[xquery-talk] Text Markup vs Data Serialization

Discussion:

[xquery-talk] Text Markup vs Data Serialization - Was RE: min max and mix

David Lee

2014-02-10 12:43:03 UTC

Possibly better discussed on xml mailing lists ... but ...
This thread has me thinking ... That XML, while originally a form of Text markup (you start with text and add Markup) is of dual use as Data Serialization.
*Even in the same document* ...
This can be confusing but its also powerful.

My opinion is that the compromises made to allow this "Dual Use", while not perfect and not quite equal in each use case, are really amazing.
I cannot think of any other markup or serialization format which does better at accommodating both use cases as equal citizens reasonably well.
So much so that with XML you can come from a Data background and rarely run into anything awful (sometimes unexpected like the min/max thing),
or you can come from a Text/Document background and never even imagine that your documents could be considered "data" (you're not going to run sum() on a paragraph ... )
AND you can come from both hats at once and intermix and overlay the concepts ... if your clever enough :)
(e.g. you might run count() on the *words* in a text document or add data tables to a text document or add rich text to a data document).

Not trying to start a markup war, just reflecting on the philosophy that is embedded in XML and its tools.

_______________________________________________
***@x-query.com
http://x-query.com/mailman/listinfo/talk

Ihe Onwuka

2014-02-10 12:58:27 UTC

Permalink

Post by David Lee
Not trying to start a markup war, just reflecting on the philosophy that is embedded in XML and its tools.

Look. By all means start a markup war.

Just make sure that the OP don't get blamed for it.

Michael Kay

2014-02-10 19:11:56 UTC

Permalink

Post by David Lee
My opinion is that the compromises made to allow this "Dual Use", while not perfect and not quite equal in each use case, are really amazing.
I cannot think of any other markup or serialization format which does better at accommodating both use cases as equal citizens reasonably well.

XML does a good job at this but it leaves some well-known problems. I tried to do better in FtanML (Balisage 2013). For example FtanML:

* allows element and attribute values that are typed as integers, booleans, or sequences of anything without resorting to a schema

for example married=true, height=1.86, children=["John", "Mary"]

* distinguishes whitespace that is present for readability purposes from whitespace that's part of the content

* eliminates the artificial distinction between elements and attributes, allowing the same values to be held in both

Michael Kay
Saxonica

David Lee

2014-02-10 19:14:55 UTC

Permalink

I do like FtanML ... In fact look forward to a possible presentation at some upcoming conference with a few key concepts borrowed/stolen ...
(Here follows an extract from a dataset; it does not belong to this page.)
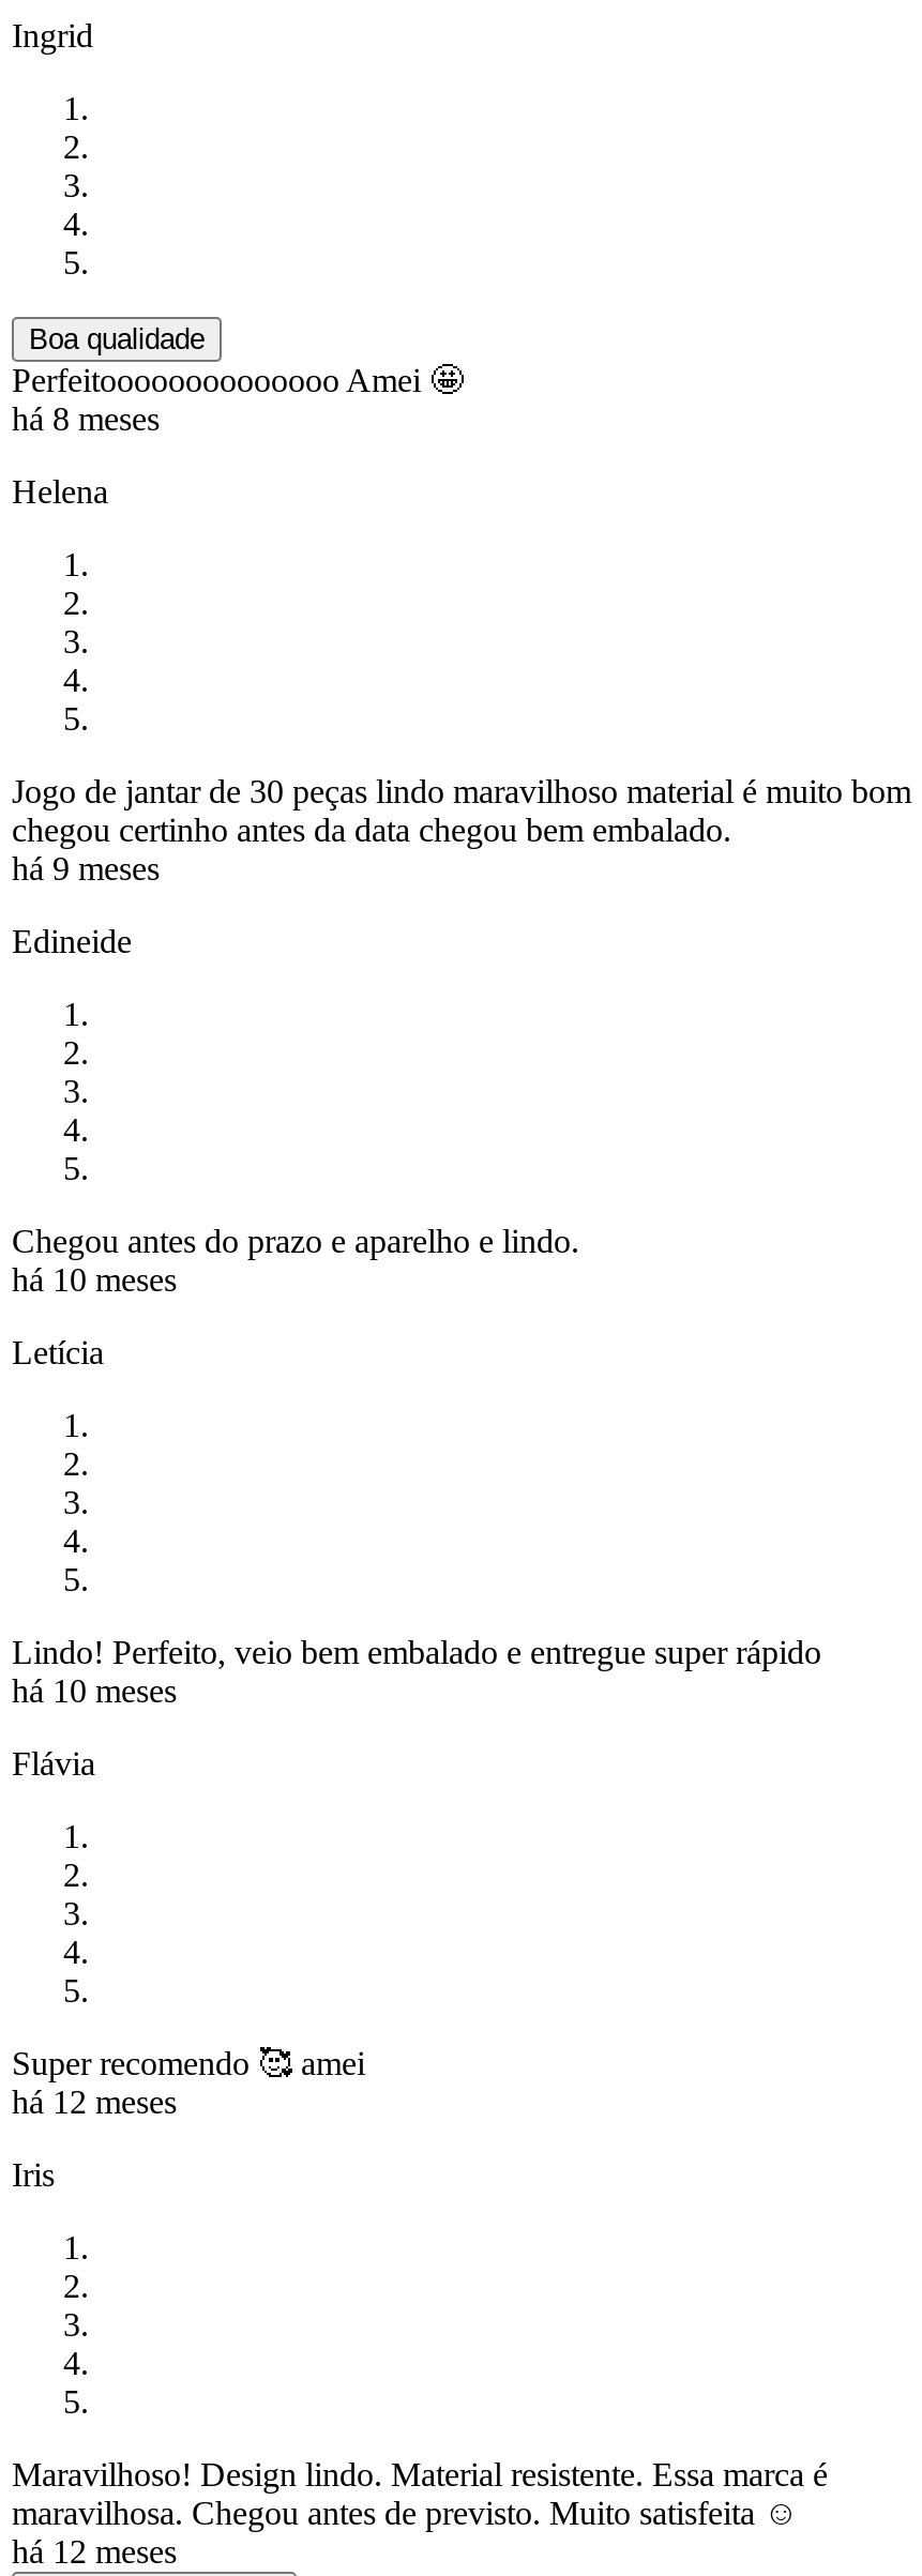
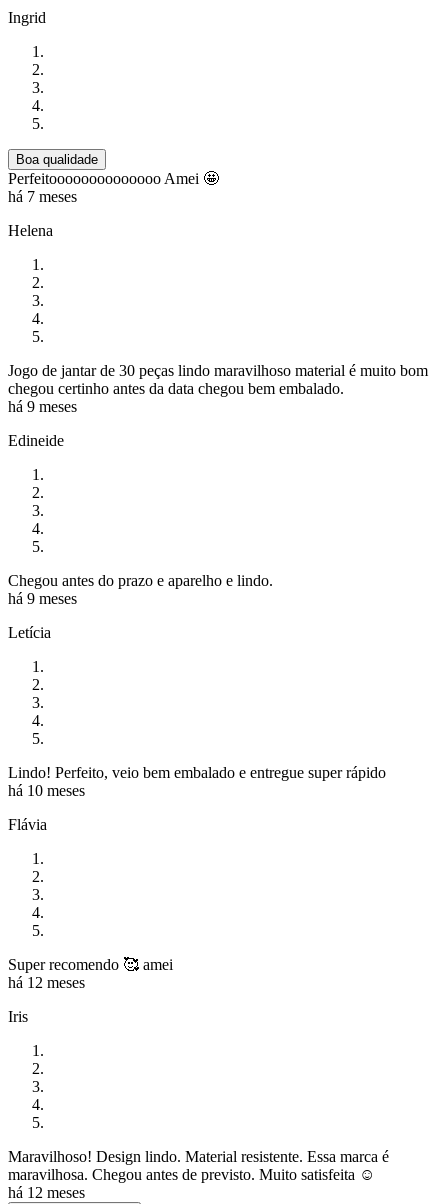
[12,401,160,437] há 8 meses -> [8,188,77,205] há 7 meses
[12,1262,177,1298] há 10 meses -> [8,590,77,607] há 9 meses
so how far have you gotten to get FtanML/XSLT/XPath/XQuery ?
:)

( thats the thing about XML ... even with flaws it has an unsurpassed adopted toolchain )

-----Original Message-----
From: Michael Kay [mailto:***@saxonica.com]
Sent: Monday, February 10, 2014 2:12 PM
To: David Lee
Cc: ***@gmail.com; ***@x-query.com
Subject: Re: [xquery-talk] Text Markup vs Data Serialization - Was RE: min max and mix

Michael Kay

2014-02-10 19:31:47 UTC

Permalink

Post by David Lee
I do like FtanML ... In fact look forward to a possible presentation at some upcoming conference with a few key concepts borrowed/stolen ...

FtanML was very deliberately an exercise in answering the question "what would we like markup to look like if there were no compatibility / transition / adoption issues influencing the design?".

It will have succeeded if it influences whatever comes next.

As with other widely-adopted standards like SQL, Posix, and C, XML will be very hard to displace; unlike those standards it also seems to be very resistant to incremental improvement. We're currently in a position where the world has discovered better ways of serializing structured data, but hasn't yet discovered a better way of serializing narrative text or of information that mixes narrative text with structured data (which is the domain that I find most interesting).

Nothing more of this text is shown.